Quarterly Results (Unaudited)
The following table sets forth certain unaudited quarterly financial information
for the three months ended August 31, 2021 and 2020. In the opinion of
management, this information has been presented on the same basis as the audited
consolidated financial statements appearing elsewhere, and all necessary
adjustments (consisting primarily of normal recurring accruals) have been
included in the amounts stated below to present fairly the unaudited quarterly
results when read in conjunction with the audited consolidated financial
statements and related notes thereto. The operating results for any quarter are
not necessarily indicative of results for any future period.
                                                                          Three Months Ended
(in millions, except for per share data)                       August 31, 2021           August 31, 2020
Net revenue                                                  $       7,409             $          7,300

Gross profit                                                           587                          491

Operating income(1)                                                    265                          197

Net income (1)(2)                                                      175                           69

Net income attributable to Jabil Inc.(1)(2)                  $         175             $             68

Earnings per share attributable to the stockholders of Jabil
Inc.
Basic                                                        $        1.20             $           0.45
Diluted                                                      $        1.16             $           0.44





(1)Includes direct costs related to the COVID-19 pandemic of $23 million and $22
million for the three months ended August 31, 2021 and 2020, respectively.
(2)Includes the impairment of an investment with iQor during the three months
ended August 31, 2020.
Acquisitions and Expansion
During fiscal year 2018, the Company and JJMD entered into a framework agreement
to form a strategic collaboration and expand our existing relationship. The
strategic collaboration expands our medical device manufacturing portfolio,
diversification and capabilities.
On October 26, 2020, under the terms of the framework agreement, we completed
the fourth closing of our acquisition of certain assets of JJMD. The aggregate
purchase price paid for the fourth closing was approximately $19 million in
cash. Total assets acquired of $30 million and total liabilities assumed of
$11 million were recorded at their estimated fair values as of the acquisition
date.
The acquisition of the JJMD assets was accounted for as a business combination
using the acquisition method of accounting.
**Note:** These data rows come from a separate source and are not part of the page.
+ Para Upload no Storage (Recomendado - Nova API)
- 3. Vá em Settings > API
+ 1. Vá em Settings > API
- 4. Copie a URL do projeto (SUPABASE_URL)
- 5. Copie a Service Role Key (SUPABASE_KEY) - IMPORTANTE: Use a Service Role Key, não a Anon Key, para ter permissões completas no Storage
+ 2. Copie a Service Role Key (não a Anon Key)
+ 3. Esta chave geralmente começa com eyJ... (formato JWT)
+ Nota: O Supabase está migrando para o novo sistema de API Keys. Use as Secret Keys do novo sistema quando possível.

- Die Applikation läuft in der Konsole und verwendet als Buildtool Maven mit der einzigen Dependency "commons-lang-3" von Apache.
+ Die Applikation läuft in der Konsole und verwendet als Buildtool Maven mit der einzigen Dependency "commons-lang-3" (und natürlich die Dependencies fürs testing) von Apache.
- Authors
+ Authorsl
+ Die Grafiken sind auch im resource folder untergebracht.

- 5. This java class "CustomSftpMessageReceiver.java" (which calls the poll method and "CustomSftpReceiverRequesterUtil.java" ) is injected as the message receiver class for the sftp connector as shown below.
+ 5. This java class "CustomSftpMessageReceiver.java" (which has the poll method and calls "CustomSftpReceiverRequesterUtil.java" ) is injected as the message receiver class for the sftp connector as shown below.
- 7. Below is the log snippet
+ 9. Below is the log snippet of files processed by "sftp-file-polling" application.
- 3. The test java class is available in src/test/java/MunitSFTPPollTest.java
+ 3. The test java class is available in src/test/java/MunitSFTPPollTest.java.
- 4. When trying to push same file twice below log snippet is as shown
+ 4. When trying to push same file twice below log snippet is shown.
The Company is currently evaluating
the fair value of the assets and liabilities related to the fourth closing. The
preliminary estimates and measurements are, therefore, subject to change during
the measurement period for assets acquired, liabilities assumed and tax
adjustments. The results of operations were included in our condensed
consolidated financial results beginning on October 26, 2020 for the fourth
closing. We believe it is impracticable to provide pro forma information for the
acquisition of the JJMD assets.
Refer to Note 16 - "Business Acquisitions" to the Consolidated Financial
Statements for further discussion.
Liquidity and Capital Resources
We believe that our level of liquidity sources, which includes available
borrowings under our revolving credit facilities and commercial paper program,
additional proceeds available under our global asset-backed securitization
program and under our uncommitted trade accounts receivable sale programs, cash
on hand, cash flows provided by operating activities and the access to the
capital markets, will be adequate to fund our capital expenditures, the payment
of any declared quarterly dividends, any share repurchases under the approved
program, any potential acquisitions and our working capital requirements for the
next 12 months. We continue to assess our capital structure and evaluate the
merits of redeploying available cash.
Certain of our trade accounts receivable sale programs expire or are subject to
termination provisions within fiscal year 2022. While we expect to renew such
trade accounts receivable sale programs, market conditions, including the
implications of the COVID-19 pandemic, at the time our current programs expire
may create challenges in doing so, such as incurring a higher cost of capital.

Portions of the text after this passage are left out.